Condé Nast Traveller - Making Tracks

Condé Nast Traveller - Making Tracks

It's the fourth morning of a seven-day ski safari across the Dolomites, which involves us snowboarding to a new lodging each night – our bags appearing, as if by magic, at a mix of crisp modern hotels with glassy spas and family-run mountain refuges, the latter often with a son or partner in an improbably good locavore kitchen. The trip has been organized by Dolomite Mountains, an innovative and impressive company founded by Argentine Agustina Lagos Marmol and run mainly by a group of warmly no-nonsense women. And I've already fallen hard for the Dolomites, just as everyone who's ever been has promised I would.

 

I've fallen for the Tolkien-worthy visual drama of its snaggletooth peaks, crafted over millennia, mostly from the eponymous dolomite rock that's lighter in color and form than the granite and gneiss of so much of the Alps; and for the mind-boggling breadth of the skiing across the almost 750 miles of slopes in the Dolomiti Superski, one of the world's largest ski areas.
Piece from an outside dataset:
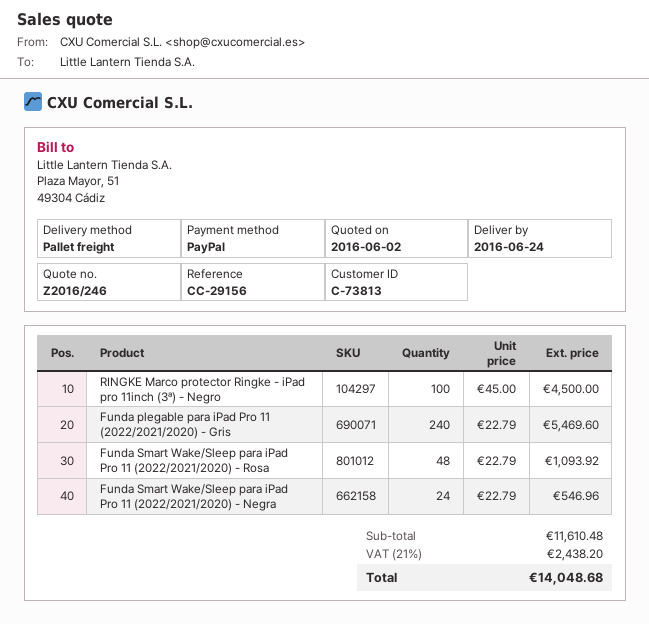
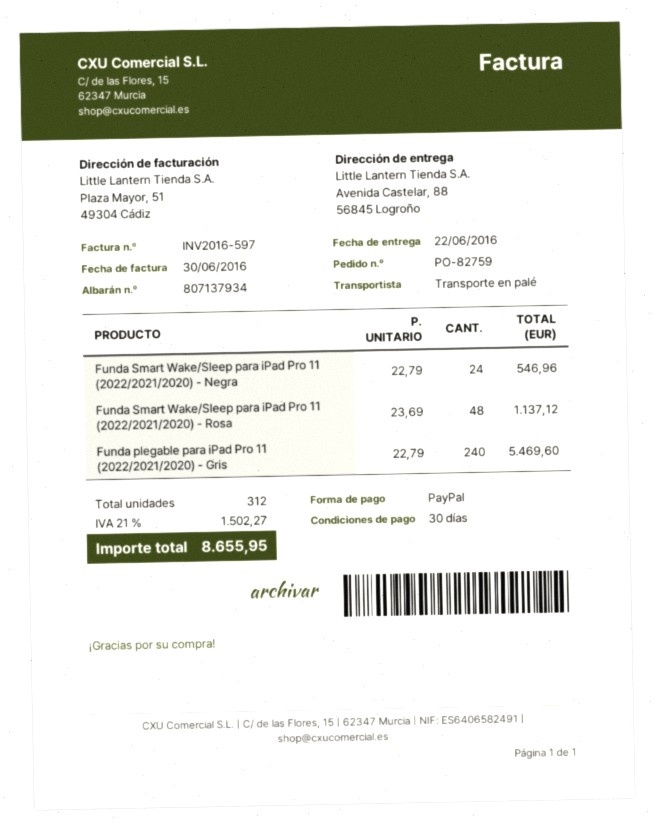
delivery date: 2016-06-24 -> 2016-06-22
RINGKE Marco protector Ringke - iPad pro 11inch (3ª) - Negro: 100 x 45.00 = 4500.00 -> none
Funda Smart Wake/Sleep para iPad Pro 11 (2022/2021/2020) - Rosa: 48 x 22.79 = 1093.92 -> 48 x 23.69 = 1137.12
tax: 21% = 2438.20 -> 21% = 1502.27
total: 14048.68 -> 8655.95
But most of all I've fallen for the civilized patchwork of cultures across the Pale Mountains, from the Italian film stars and glamor of  Cortina d'Ampezzo  in the east, which is waiting for its Olympic close-up in 2026, to the west's South Tyrol, the autonomous province where German is the most-spoken language and areas such as the woodcarving Gardena valley feel more Austrian than Italian. It is a region where traditional Italian food and hospitality culture meets Teutonic design and wellness, and agrarian provenance worship overlaps with an increasingly urgent contemporary impulse towards sustainability.